這二十年裏到底發生了什麽事,柳岸死了又生,祝引樓到底是怎麽活下來的,還有這山上的一切一切又是怎麽回事。

這些赫連一概不知,但他知道,這一切都與無關,他在這二十年裏完完全全、徹徹底底從祝引樓的生命裏空缺了。

但這並不是他的第一次空缺,早在兩百多年前,他就已經空缺過一次了。

夜半,赫連用術法屏去身息,躡手躡腳的走到了祝引樓床前,祝引樓睡顏寧靜,輕輕呼出著熟睡的囈息。

赫連坐到床邊上,想替對方用被子蓋上露出來的小腿,卻先一步發現了系在對方腳腕上的東西。

看也不用看就知道是別人的東西了,赫連在對方身上留下的痕跡,早就被抹得一幹二凈了。

他輕點了點那腳腕上的東西,便隱隱約約感到了不凡的力量匿於其中。

能作出這種東西,不愧是能靠自己重生的人,赫連不得不佩服柳岸這本事。

不過道高一尺,魔高一丈,佩服歸佩服,赫連用微小的術位移動法,便神不知鬼不覺的將這系在祝引樓腳上的東西取了下來。

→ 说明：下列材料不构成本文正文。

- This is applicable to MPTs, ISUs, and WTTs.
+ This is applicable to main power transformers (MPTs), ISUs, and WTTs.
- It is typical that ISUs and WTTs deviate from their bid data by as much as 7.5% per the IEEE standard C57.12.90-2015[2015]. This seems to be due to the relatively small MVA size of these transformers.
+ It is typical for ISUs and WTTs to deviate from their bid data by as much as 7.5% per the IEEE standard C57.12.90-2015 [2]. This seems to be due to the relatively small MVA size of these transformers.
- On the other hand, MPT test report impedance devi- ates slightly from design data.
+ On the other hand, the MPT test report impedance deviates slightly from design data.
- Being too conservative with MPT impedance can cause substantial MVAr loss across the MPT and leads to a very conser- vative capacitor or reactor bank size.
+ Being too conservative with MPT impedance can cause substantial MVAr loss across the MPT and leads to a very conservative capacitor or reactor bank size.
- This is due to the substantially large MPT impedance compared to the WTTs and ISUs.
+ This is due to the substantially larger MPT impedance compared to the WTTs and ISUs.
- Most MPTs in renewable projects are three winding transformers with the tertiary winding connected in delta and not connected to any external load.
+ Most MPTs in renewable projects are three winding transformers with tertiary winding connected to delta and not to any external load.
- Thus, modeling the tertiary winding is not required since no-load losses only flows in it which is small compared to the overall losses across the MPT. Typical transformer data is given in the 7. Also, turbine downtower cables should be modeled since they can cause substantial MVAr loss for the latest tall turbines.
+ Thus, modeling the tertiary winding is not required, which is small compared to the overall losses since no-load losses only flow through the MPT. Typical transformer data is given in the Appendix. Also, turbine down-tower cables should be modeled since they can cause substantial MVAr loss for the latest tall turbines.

他沒好氣的將這東西丟在了床底下,並確認那東西沒有發出異常訊息後才松了口氣。

很快,祝引樓就感覺到了不對勁,因為他一翻身的功夫,就撞進了人懷裏。

意識還沒有清醒之際,祝引樓下意識的先判斷為難不成是柳岸回來了,便迷迷糊糊的蹭了兩下,口齒不清軟綿綿道:“聞郎……”

赫連環在對方腰上的手都發抖了。

然而沒有得到回應後,祝引樓立馬神經繃緊,兩眼猛睜定睛一看。

晦暗的光線下,大致能看出來臉的輪廓,是柳岸的臉。

然而他腦子完全清醒時,便用力推開了對方,慌張坐了起來:“你是誰!”

這張臉和柳岸真的很像,但是面前人的臉上沒有疤。

赫連也坐起來,悠游自得道:“二十年不見而已,引樓連本尊都認不出了嗎。”

相比臉,赫連的聲音瞬間就將祝引樓的記憶重塑了起來。

“怎麽不說話?”赫連逼近對方,“真忘了?”

“啪”————

祝引樓毫不猶豫的揚了一耳光到對方臉上,他目光惶恐,全身心都僵冷了。

這巴掌卻沒有讓赫連感到惱火,相反,他覺得舒坦得不得了,終於能真真正正感覺到祝引樓的註意力是放在他身上了。

“生氣了?氣的什麽?不是你的柳郎不高興了?”

祝引樓看到面前這張臉,他幾乎是生理性上的害怕,赫連把他逼到床角,祝引樓還是一言不發,直接就推開對方要逃竄出去。

“想跑?”

赫連直接抓住對方的大腿,毫不費力的將人拽了回去,並棲身壓住對方,一手將對方的兩只手腕壓在頭頂。

“仙骨盡折,道為全廢,你覺得你還跑得了嗎。”

覆壓下來的重量讓祝引樓感覺到呼吸更緊了,他臉白得有些可怕,冷冰冰道:“從我身上,滾下去。”

赫連對這種話術和反應再熟悉不過,他高興得有些興奮,“剛剛的親熱勁呢?怎麽,這是認出人來了?”